Tradition and fun have always been part of the Florentine Carnival, and in 2020 it will be no different, launching kids and grownups alike in the crazy world typical of this winter celebration.
This celebration will start this year also with the Eve at the Pergola theatre, fascinating event where knights and ladies will join each other in a ball to recreate the atmosphere of an era of the past, but still very present in everyone’s heart.
During the Carnival days confetti, musical and theatrical shows and costume parties frame the events that are scattered through historical alleys and artistic squares of the capital, filling everybody with joy and passion for pranks and entertainment the whole city, just like it has always been in its history.
It is in fact history, ever important and vital in anything concerning Florence, that links the past and the present of this celebration and connects the past Carnivals, organized by the Medici family, with the present ones.
The Medici’s Carnival was famous all over the world, at the time, and it was characterized by youngsters in costume mixed in the crowd throwing balls made of rags to whoever crossed their path. This amazed and amused the people in the streets, slowly getting every citizen fond of the holiday, from the peasants through the nobles to the upmost authorities of the time, up to the very Lorenzo Dè Medici who was both advocate and amused spectator of the Carnival his whole life.
Only later came the carnival floats, called “Trionfi” (triumphs) and made of wood and jute, often accompanied by traditional dances and commemorative poems.
The celebration slowly became exclusive to the aristocracy, which decreed the rules that refined it, with masks, balls and dances organised in theathers, among which the Pergola’s became the beating heart of the holiday and was adorned with the presence of ambassadors and heads of state from all over Europe, to the extent of having balls even under the Uffizi.
The Florence Carnival thus evolved, through the centuries, in various branches, from the refined parties to vulgar rackets, and is today renowned throughout Europe as a historical and unmissable event, with masks parading in the streets, flag-throwers, dances, carefreeness and joy.
What a beautiful float!
Floats are another typical characterization of carnivals, especially the Tuscan ones.

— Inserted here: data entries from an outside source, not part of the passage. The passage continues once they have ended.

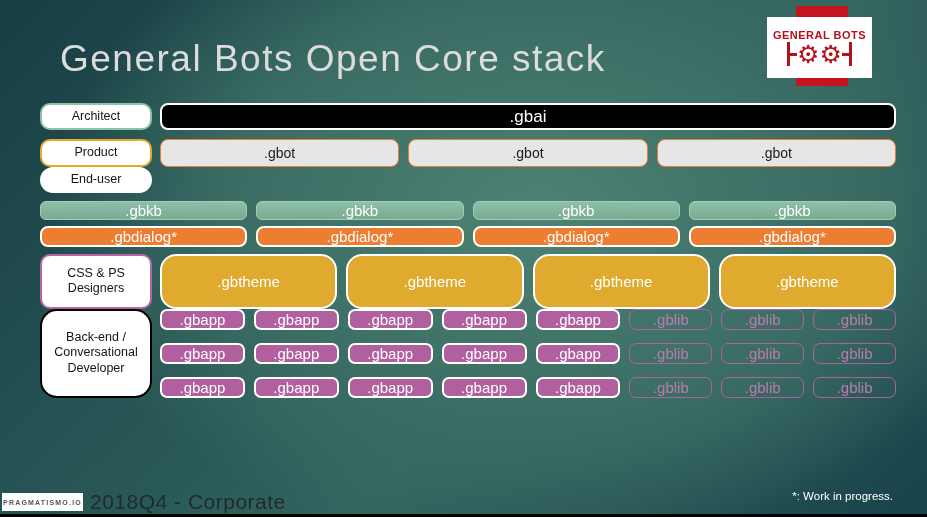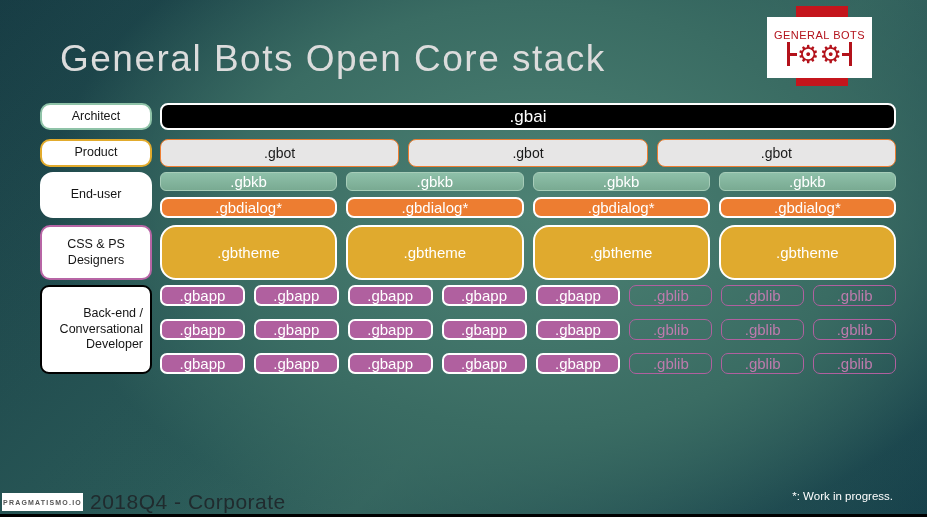--- a/index.html
+++ b/index.html
@@ -17,40 +17,40 @@
     position: absolute; left: 60px; top: 38px;
     font-size: 37px; color: #dcdcdc; letter-spacing: 1.5px; font-weight: 400;
     white-space: nowrap;
   }
   
   .logo-strip { position: absolute; left: 796px; top: 6px; width: 52px; height: 80px; background: #c4151c; }
   .logo-box {
     position: absolute; left: 767px; top: 17px; width: 105px; height: 61px;
     background: #fff; display: flex; flex-direction: column; align-items: center; justify-content: center; gap: 1px;
   }
-  .logo-text { color: #b3121b; font-weight: normal; font-size: 11px; letter-spacing: 0.5px; white-space: nowrap; }
+  .logo-text { color: #b3121b; font-weight: bold; font-size: 11px; letter-spacing: 0.5px; white-space: nowrap; }
   .logo-gears { display: flex; align-items: center; color: #b3121b; }
   .logo-gears .vbar { width: 3px; height: 24px; background: #b3121b; }
   .logo-gears .hbar { width: 7px; height: 3px; background: #b3121b; }
   .logo-gears .gear { font-size: 25px; line-height: 25px; font-family: "DejaVu Sans", sans-serif; }
   
   .stack { position: absolute; left: 40px; top: 103px; width: 856px; }
   .band { display: flex; align-items: stretch; gap: 8px; }
-  .mb9 { margin-bottom: 9px; } .mb5 { margin-bottom: 5px; } .mb7 { margin-bottom: 7px; }
+  .mb9 { margin-bottom: 9px; } .mb5 { } .mb7 { margin-bottom: 7px; flex-direction: column; }
   .label-cell {
     width: 112px; flex: none; background: #fff; border-radius: 10px;
     display: flex; align-items: center; justify-content: center; text-align: center;
     font-size: 12.5px; color: #151515; padding: 3px 7px; line-height: 1.25;
   }
   .b-architect { border: 2px solid #8fc3a8; }
   .b-product  { border: 2px solid #e2ab2d; }
   .b-enduser  { border: 2px solid #fff; border-radius: 13px; }
   .b-designers{ border: 2px solid #b765a5; }
   .b-frontend { border: 2px solid #c00000; }
-  .b-backend  { border: 2px solid #000; border-radius: 9px; text-align: right; }
+  .b-backend  { border: 2px solid #000; border-radius: 17px; }
   .content { flex: 1; display: flex; gap: 9px; }
   .col { flex: 1; display: flex; flex-direction: column; }
   .block {
     flex: 1; display: flex; align-items: center; justify-content: center;
     color: #fff; white-space: nowrap;
   }
   .gbai { background: #000; border: 2px solid #fff; border-radius: 8px; height: 27px; font-size: 17px; }
   .gbot { background: #e7e6e6; border: 1.5px solid #ed7d31; border-radius: 8px; color: #1a1a1a; height: 28px; font-size: 14px; }
   .row-gbkb { height: 25px; margin-bottom: 6px; }
   .gbkb { background: linear-gradient(#8ec0a9, #79aa92); border: 1px solid #a7cdb9; border-radius: 6px; font-size: 15px; }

And Florence makes no exception in this historical element.
Papier-mâché floats are actually fabricated by experts who, with commitment and dediction, manage every year to ridicule the powerful and the VIP with kindness and fantasy, with their huge and self-propelled works, so fascinating that they resemble enormous theather stages.
Accompanied by kids and adults of all ages, dressed up accordingly to the illustrated scene, the floats are addressed to parade through the city in selected groups: 9 of the first category, 5 of the second, 9 in masks and eventually 9 more carefully selected.
At the end of the parade the best floats will be awarded, thus compensating the work of the artisans who spend months to build them.
The parade is opened by traditional music, which recall the history of Florence carnival, and selected flag-throwers.
Who’s behind the mask?
Like every traditional carnival, Florence is portrayed by historical masks which stand out during the holiday.
Surely the most famous is Stenterello, the clever guy that always manages to avert the troubles he encounters during the day.
Dressed up with typical ‘700 suit, thin and visibly poor, he’s characterized by a yellow waistcoat, a blue jacket and a pointed hat, raising on a white wig.
Equally famous is Burlamacco, with his white and red checked vest and his clown face.
These and other masks live together in the “Reign of Lightheartedness”, ruled by King Carefree, who has the duty to read publicly his last will since 1539, recalling all the main events of the just past year.